Materials provided:

'''

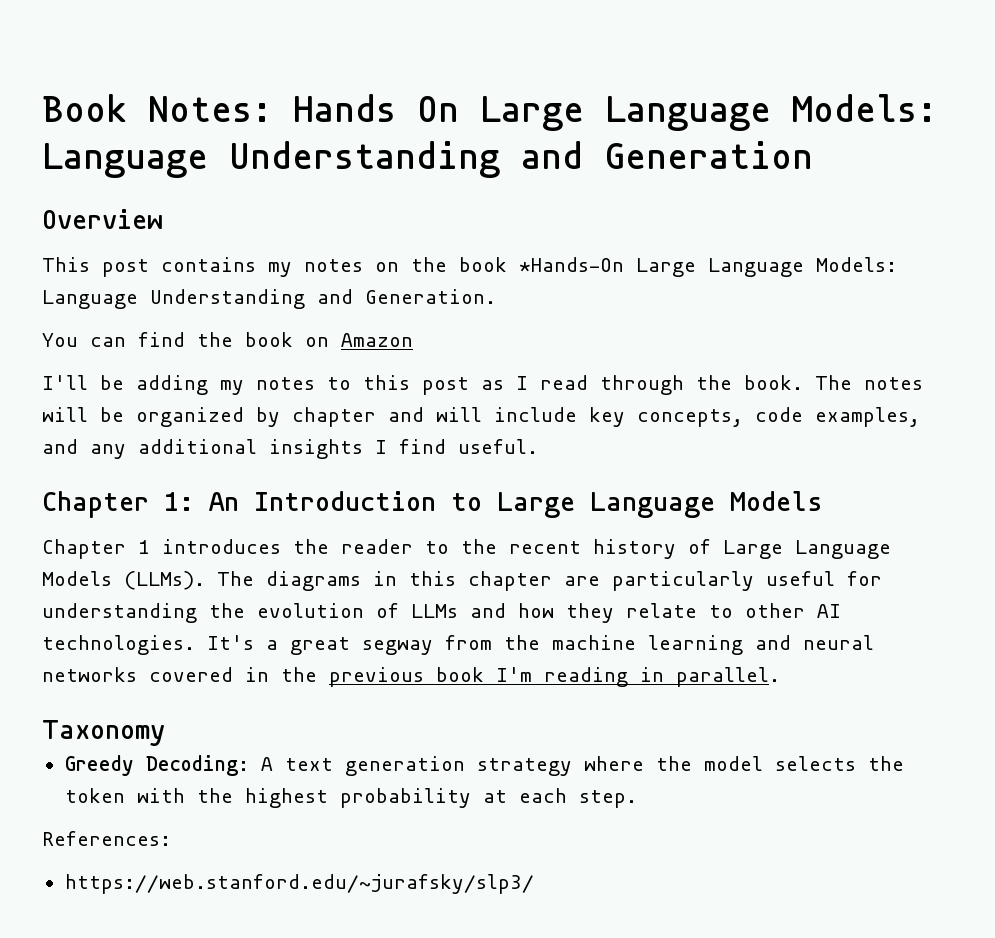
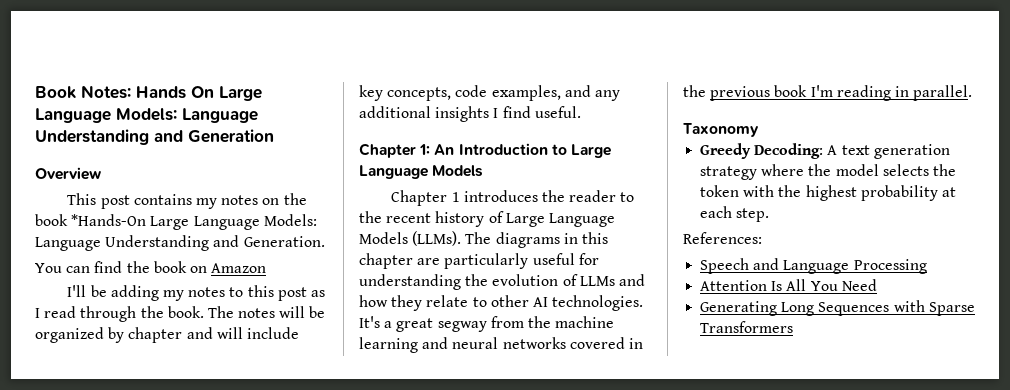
- https://web.stanford.edu/~jurafsky/slp3/
+ Speech and Language Processing
+ Attention Is All You Need
+ Generating Long Sequences with Sparse Transformers

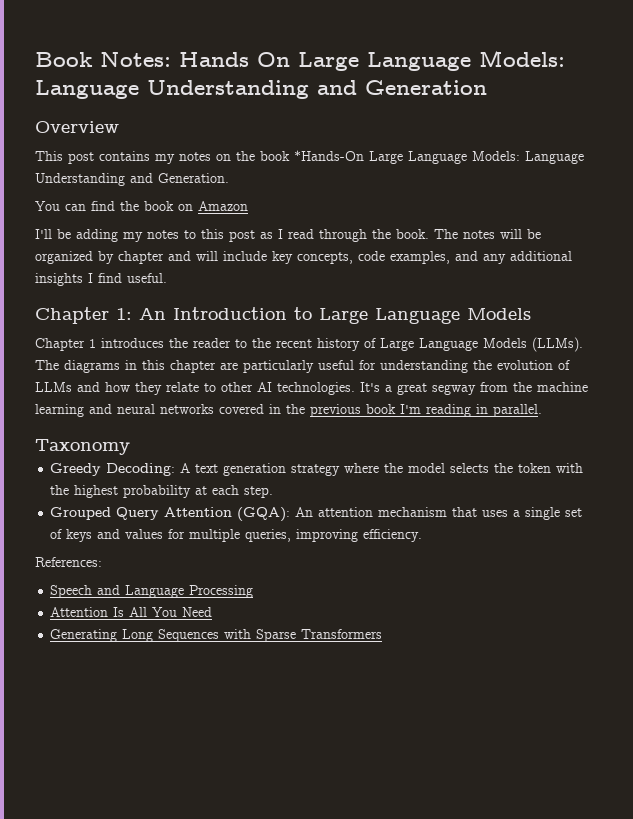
+ Grouped Query Attention (GQA): An attention mechanism that uses a single set of keys and values for multiple queries, improving efficiency.

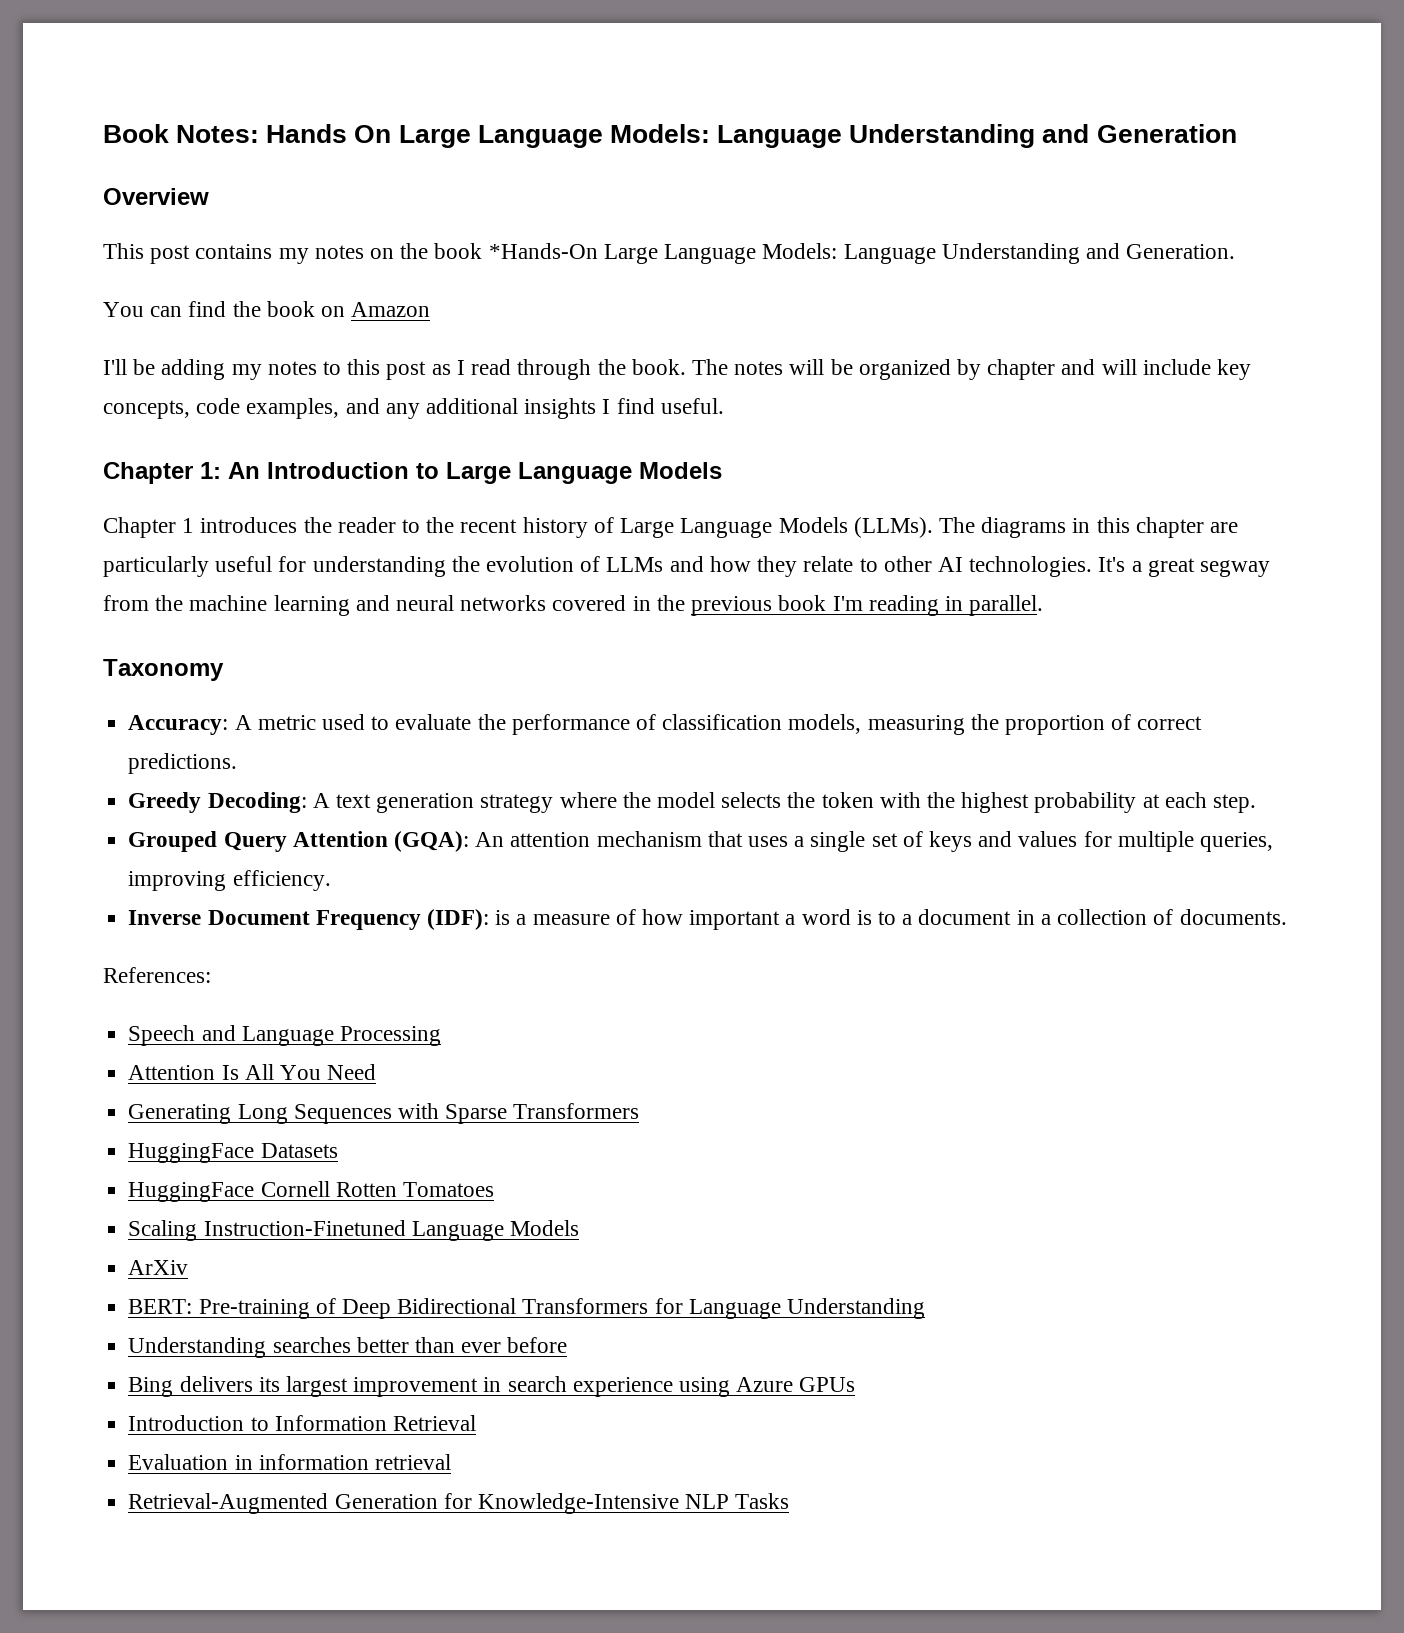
+ Accuracy: A metric used to evaluate the performance of classification models, measuring the proportion of correct predictions.
+ Inverse Document Frequency (IDF): is a measure of how important a word is to a document in a collection of documents.
+ HuggingFace Datasets
+ HuggingFace Cornell Rotten Tomatoes
+ Scaling Instruction-Finetuned Language Models
+ ArXiv
+ BERT: Pre-training of Deep Bidirectional Transformers for Language Understanding
+ Understanding searches better than ever before
+ Bing delivers its largest improvement in search experience using Azure GPUs
+ Introduction to Information Retrieval
+ Evaluation in information retrieval
+ Retrieval-Augmented Generation for Knowledge-Intensive NLP Tasks

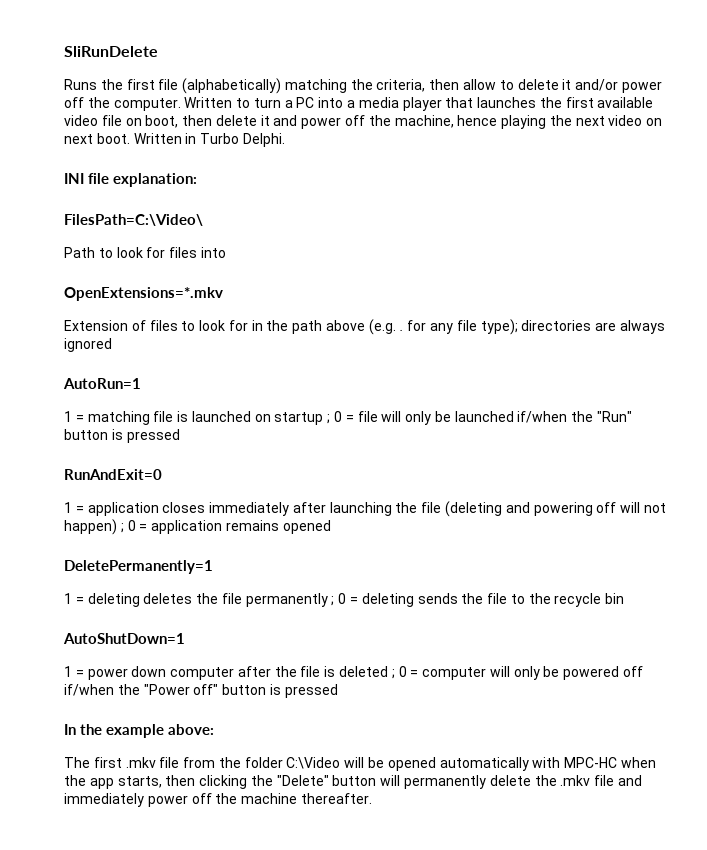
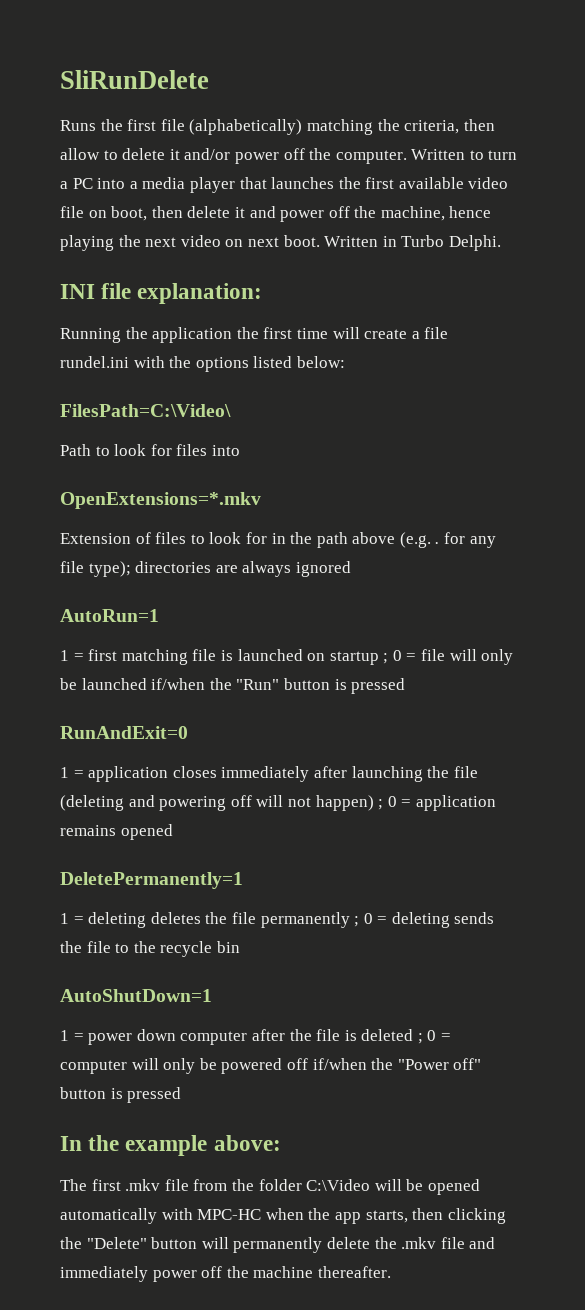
+ Running the application the first time will create a file rundel.ini with the options listed below:
- 1 = matching file is launched on startup ; 0 = file will only be launched if/when the "Run" button is pressed
+ 1 = first matching file is launched on startup ; 0 = file will only be launched if/when the "Run" button is pressed

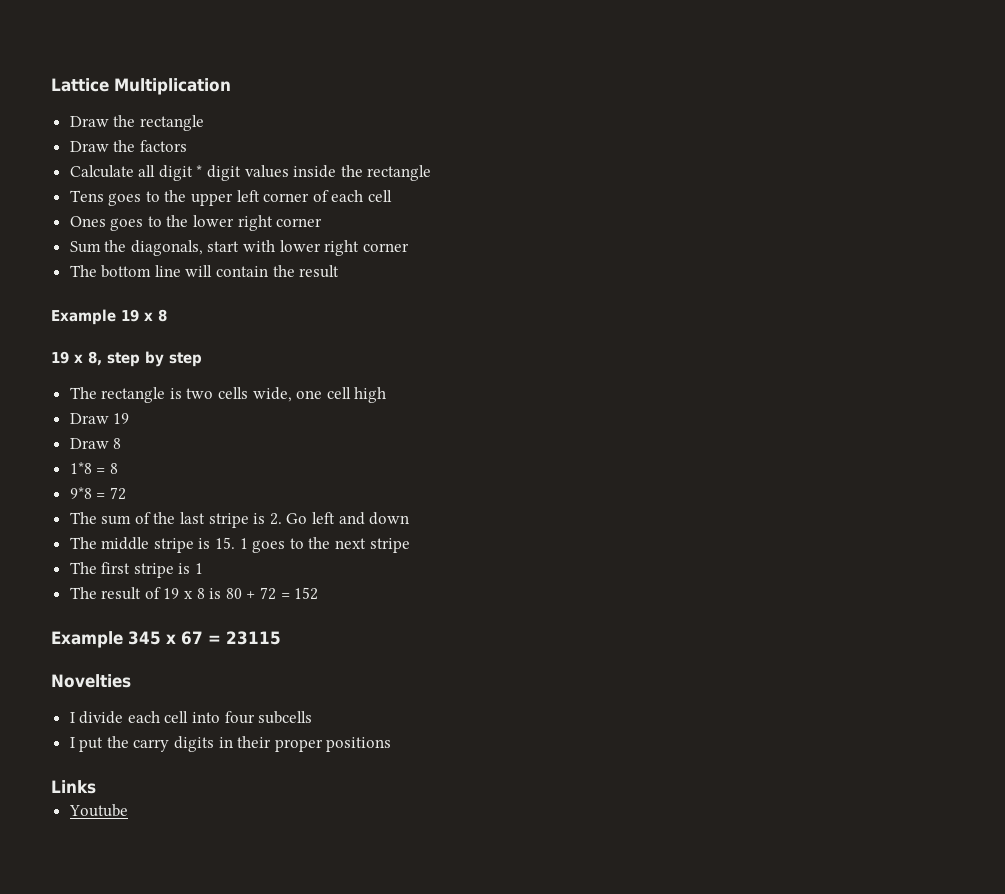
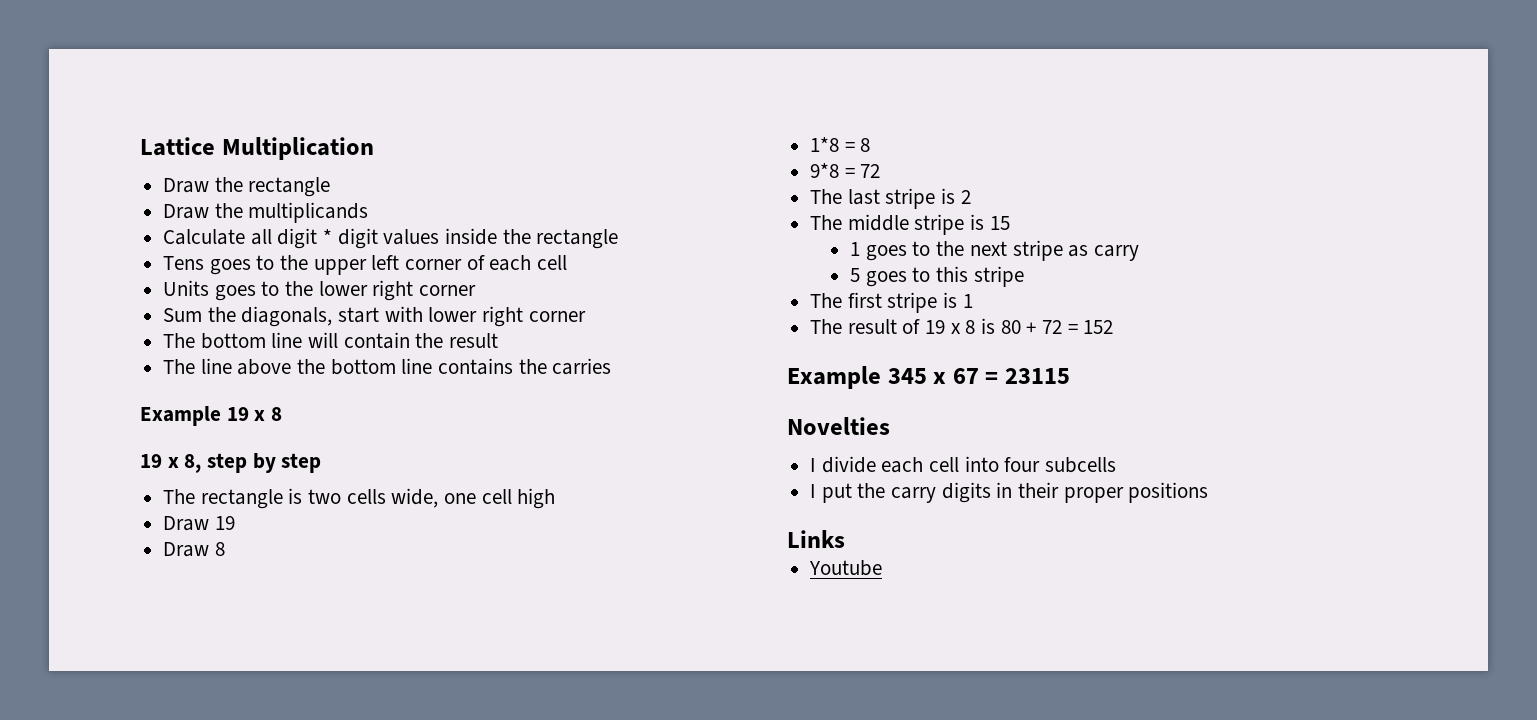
- Draw the factors
+ Draw the multiplicands
- Ones goes to the lower right corner
+ Units goes to the lower right corner
+ The line above the bottom line contains the carries
- The sum of the last stripe is 2. Go left and down
+ The last stripe is 2
- The middle stripe is 15. 1 goes to the next stripe
+ The middle stripe is 15
+ 1 goes to the next stripe as carry
+ 5 goes to this stripe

'''

Work instruction:
Every line from the one containing "first matching file" through the end of the listing is to be copied exactly; the pictures are not.

Task answer:
+ 1 = first matching file is launched on startup ; 0 = file will only be launched if/when the "Run" button is pressed

- Draw the factors
+ Draw the multiplicands
- Ones goes to the lower right corner
+ Units goes to the lower right corner
+ The line above the bottom line contains the carries
- The sum of the last stripe is 2. Go left and down
+ The last stripe is 2
- The middle stripe is 15. 1 goes to the next stripe
+ The middle stripe is 15
+ 1 goes to the next stripe as carry
+ 5 goes to this stripe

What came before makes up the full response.